PROBLEM TO SOLVE. Return every entry exactly, except for any pictures.

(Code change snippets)

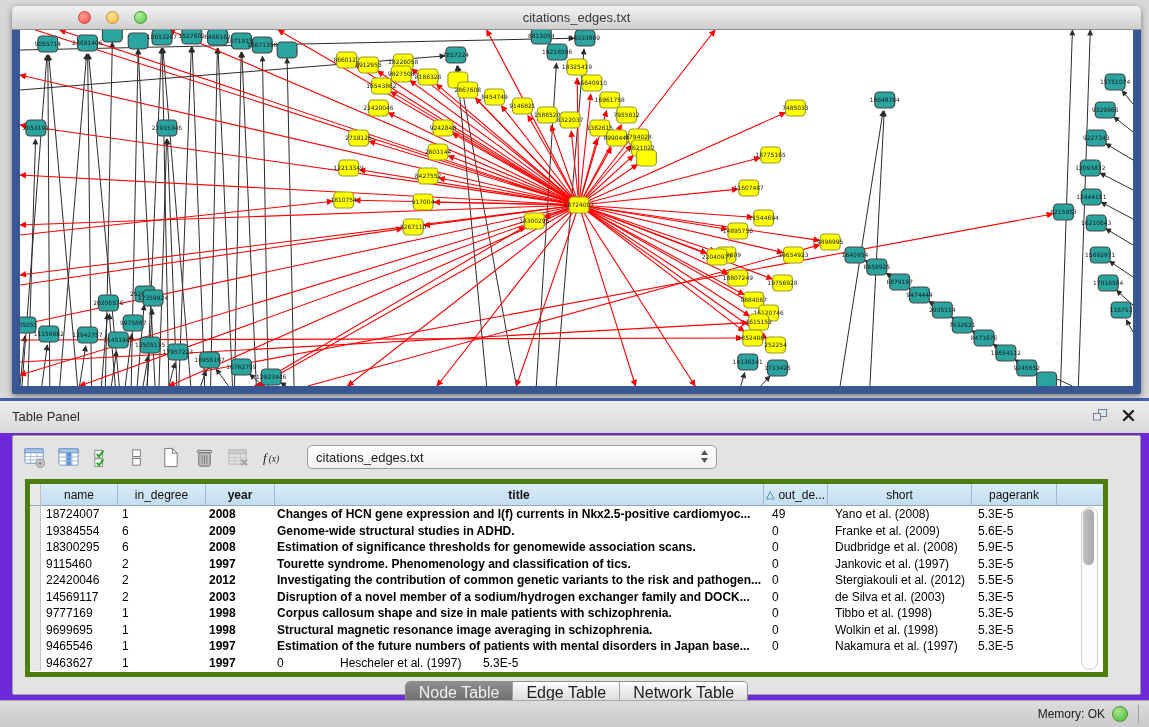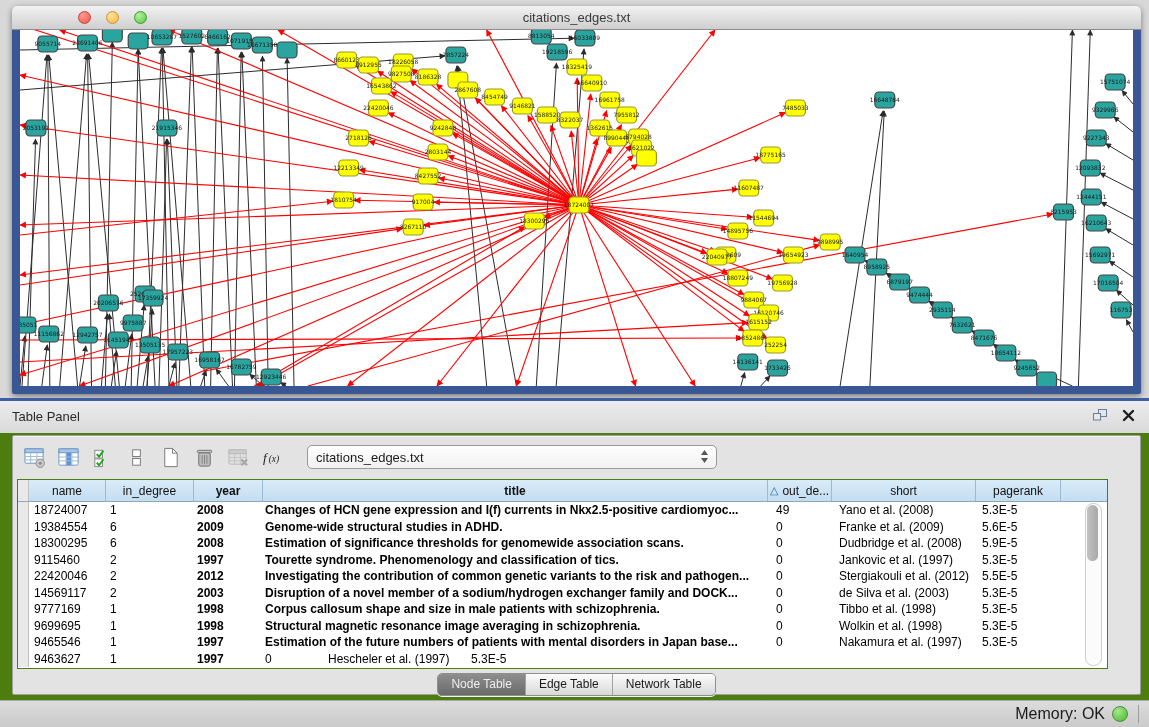--- a/index.html
+++ b/index.html
@@ -26,7 +26,7 @@
 
   
   .table-panel{position:absolute;left:0;top:398px;width:1149px;height:302px;
-      border-top:3px solid #3E5FA6;background:#4d7c0f;}
+      border-top:3px solid #3E5FA6;background:#6d28d9;}
   .tp-header{height:32px;background:linear-gradient(#ECECEC,#D9D9D9);position:relative;}
   .tp-title{position:absolute;left:12px;top:8px;font-size:13px;color:#2B2B2B;}
   .tp-btns{position:absolute;right:14px;top:7px;display:flex;gap:14px;align-items:center;}

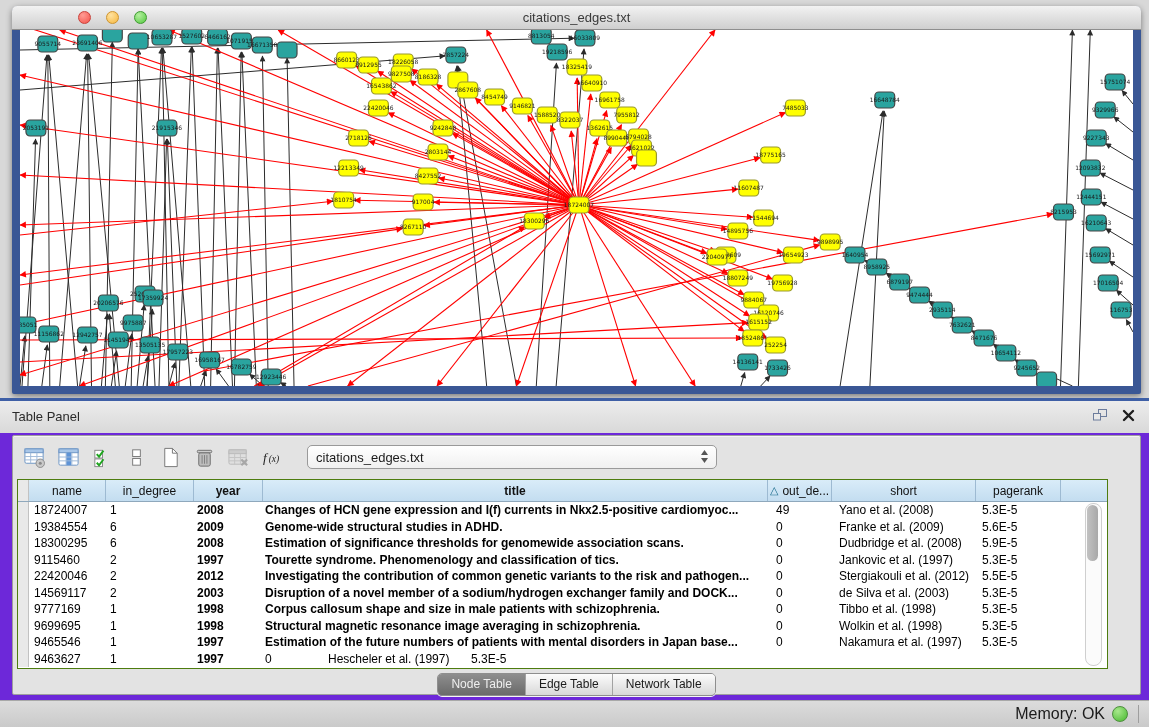--- a/index.html
+++ b/index.html
@@ -40,8 +40,8 @@
       font-size:13px;color:#1B1B1B;padding:0 8px;position:relative;}
   .dd-arrows{position:absolute;right:7px;top:3px;}
 
-  .tp-table{position:relative;margin:5px 32px 0 4px;height:188px;background:#fff;
-      border:1px solid #4d7c0f;display:flex;flex-direction:column;font-size:12px;}
+  .tp-table{position:relative;margin:5px 32px 0 12px;height:188px;background:#fff;
+      border:5px solid #4d7c0f;display:flex;flex-direction:column;font-size:12px;}
   .thead{display:flex;height:21px;background:linear-gradient(#D9ECF9,#C3DDF0);
       border-bottom:1px solid #8FA8BC;align-items:stretch;flex:none;}
   .hcell{display:flex;align-items:center;justify-content:center;border-right:1px solid #9DBAD2;

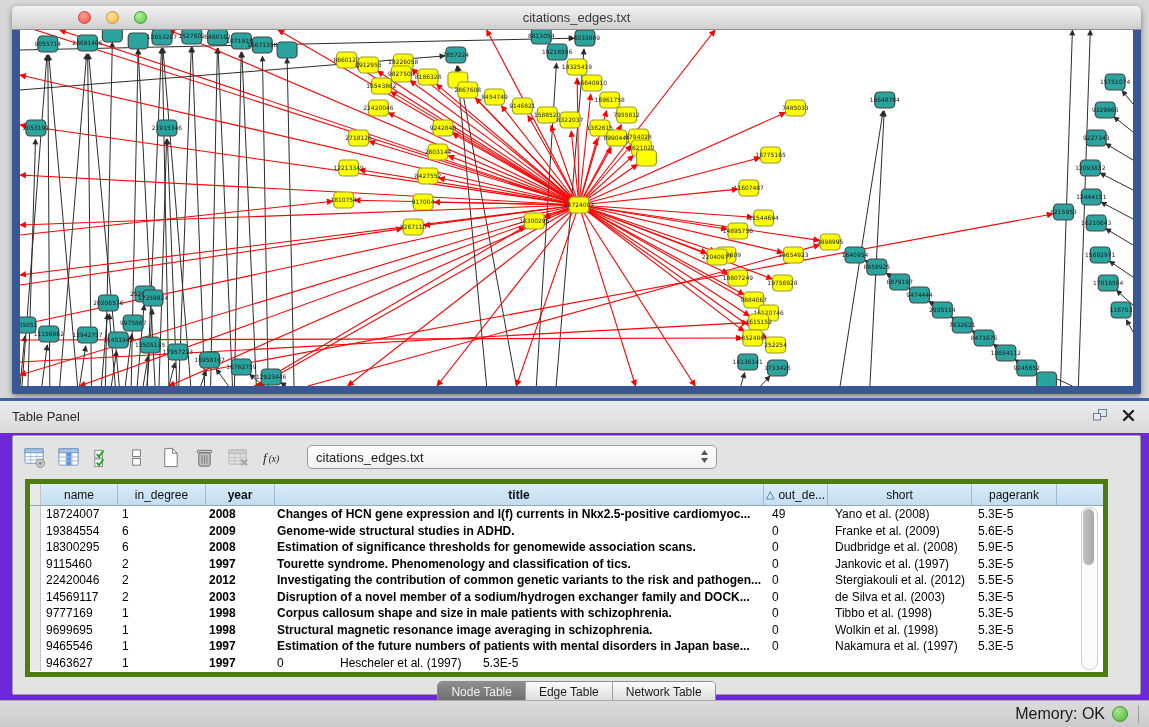--- a/index.html
+++ b/index.html
@@ -67,7 +67,7 @@
   .tp-tabs{height:30px;display:flex;align-items:center;justify-content:center;}
   .seg{display:flex;height:21px;border:1px solid #8E8E8E;border-radius:5px;overflow:hidden;
       box-shadow:0 1px 0 #F5F5F5;}
-  .segbtn{padding:0 13px;line-height:21px;font-size:12px;color:#1B1B1B;
+  .segbtn{padding:0 13px;line-height:21px;font-size:16px;color:#1B1B1B;
       background:linear-gradient(#FCFCFC,#D8D8D8);border-left:1px solid #A2A2A2;}
   .segbtn:first-child{border-left:none;}
   .segbtn.active{background:linear-gradient(#8E8E8E,#6A6A6A);color:#EFEFEF;}

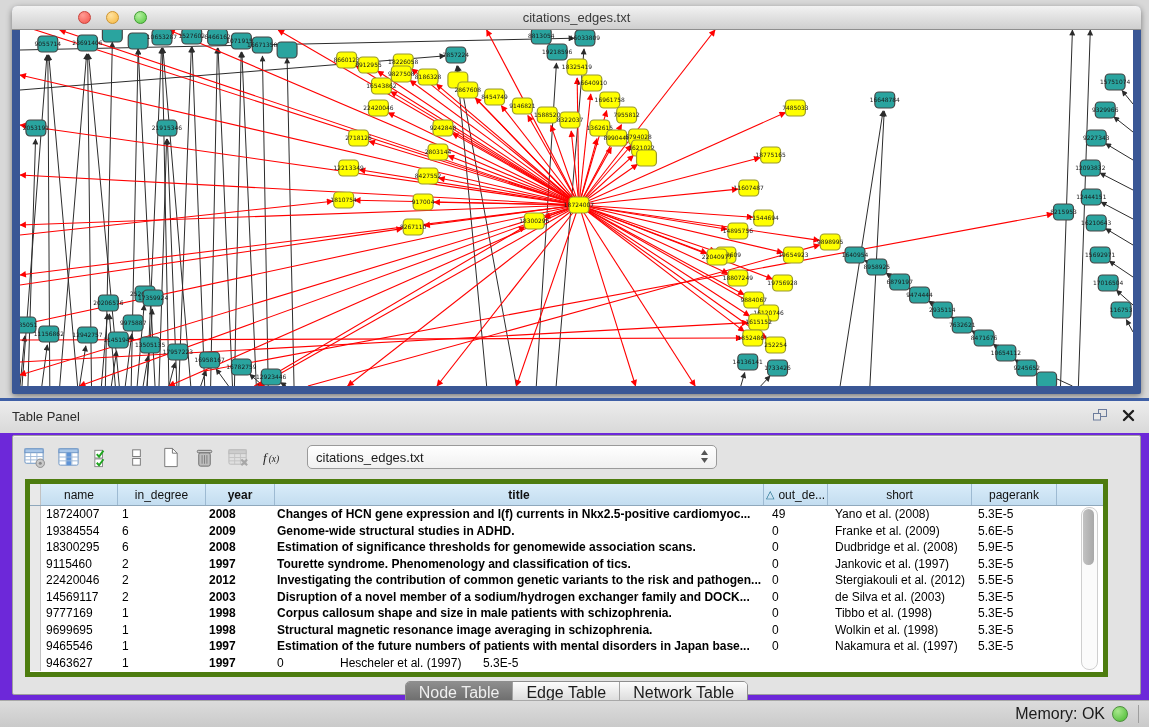--- a/index.html
+++ b/index.html
@@ -76,7 +76,7 @@
   .statusbar{position:absolute;left:0;bottom:0;width:1149px;height:27px;
       background:linear-gradient(#DCDCDC,#CACACA);border-top:1px solid #A8A8A8;
       display:flex;align-items:center;justify-content:flex-end;padding-right:10px;box-sizing:border-box;}
-  .mem{display:flex;align-items:center;gap:7px;font-size:16px;color:#1B1B1B;}
+  .mem{display:flex;align-items:center;gap:7px;font-size:12px;color:#1B1B1B;}
   .memdot{width:14px;height:14px;border-radius:50%;border:1px solid #4E8F3E;
       background:radial-gradient(circle at 35% 30%,#A8E88C,#46B82E);}
   .vdiv{width:1px;height:18px;background:#9E9E9E;margin-left:10px;}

OUTPUT FOR THIS TASK.
--- a/index.html
+++ b/index.html
@@ -26,7 +26,7 @@
 
   
   .table-panel{position:absolute;left:0;top:398px;width:1149px;height:302px;
-      border-top:3px solid #3E5FA6;background:#4d7c0f;}
+      border-top:3px solid #3E5FA6;background:#6d28d9;}
   .tp-header{height:32px;background:linear-gradient(#ECECEC,#D9D9D9);position:relative;}
   .tp-title{position:absolute;left:12px;top:8px;font-size:13px;color:#2B2B2B;}
   .tp-btns{position:absolute;right:14px;top:7px;display:flex;gap:14px;align-items:center;}

--- a/index.html
+++ b/index.html
@@ -40,8 +40,8 @@
       font-size:13px;color:#1B1B1B;padding:0 8px;position:relative;}
   .dd-arrows{position:absolute;right:7px;top:3px;}
 
-  .tp-table{position:relative;margin:5px 32px 0 4px;height:188px;background:#fff;
-      border:1px solid #4d7c0f;display:flex;flex-direction:column;font-size:12px;}
+  .tp-table{position:relative;margin:5px 32px 0 12px;height:188px;background:#fff;
+      border:5px solid #4d7c0f;display:flex;flex-direction:column;font-size:12px;}
   .thead{display:flex;height:21px;background:linear-gradient(#D9ECF9,#C3DDF0);
       border-bottom:1px solid #8FA8BC;align-items:stretch;flex:none;}
   .hcell{display:flex;align-items:center;justify-content:center;border-right:1px solid #9DBAD2;

--- a/index.html
+++ b/index.html
@@ -67,7 +67,7 @@
   .tp-tabs{height:30px;display:flex;align-items:center;justify-content:center;}
   .seg{display:flex;height:21px;border:1px solid #8E8E8E;border-radius:5px;overflow:hidden;
       box-shadow:0 1px 0 #F5F5F5;}
-  .segbtn{padding:0 13px;line-height:21px;font-size:12px;color:#1B1B1B;
+  .segbtn{padding:0 13px;line-height:21px;font-size:16px;color:#1B1B1B;
       background:linear-gradient(#FCFCFC,#D8D8D8);border-left:1px solid #A2A2A2;}
   .segbtn:first-child{border-left:none;}
   .segbtn.active{background:linear-gradient(#8E8E8E,#6A6A6A);color:#EFEFEF;}

--- a/index.html
+++ b/index.html
@@ -76,7 +76,7 @@
   .statusbar{position:absolute;left:0;bottom:0;width:1149px;height:27px;
       background:linear-gradient(#DCDCDC,#CACACA);border-top:1px solid #A8A8A8;
       display:flex;align-items:center;justify-content:flex-end;padding-right:10px;box-sizing:border-box;}
-  .mem{display:flex;align-items:center;gap:7px;font-size:16px;color:#1B1B1B;}
+  .mem{display:flex;align-items:center;gap:7px;font-size:12px;color:#1B1B1B;}
   .memdot{width:14px;height:14px;border-radius:50%;border:1px solid #4E8F3E;
       background:radial-gradient(circle at 35% 30%,#A8E88C,#46B82E);}
   .vdiv{width:1px;height:18px;background:#9E9E9E;margin-left:10px;}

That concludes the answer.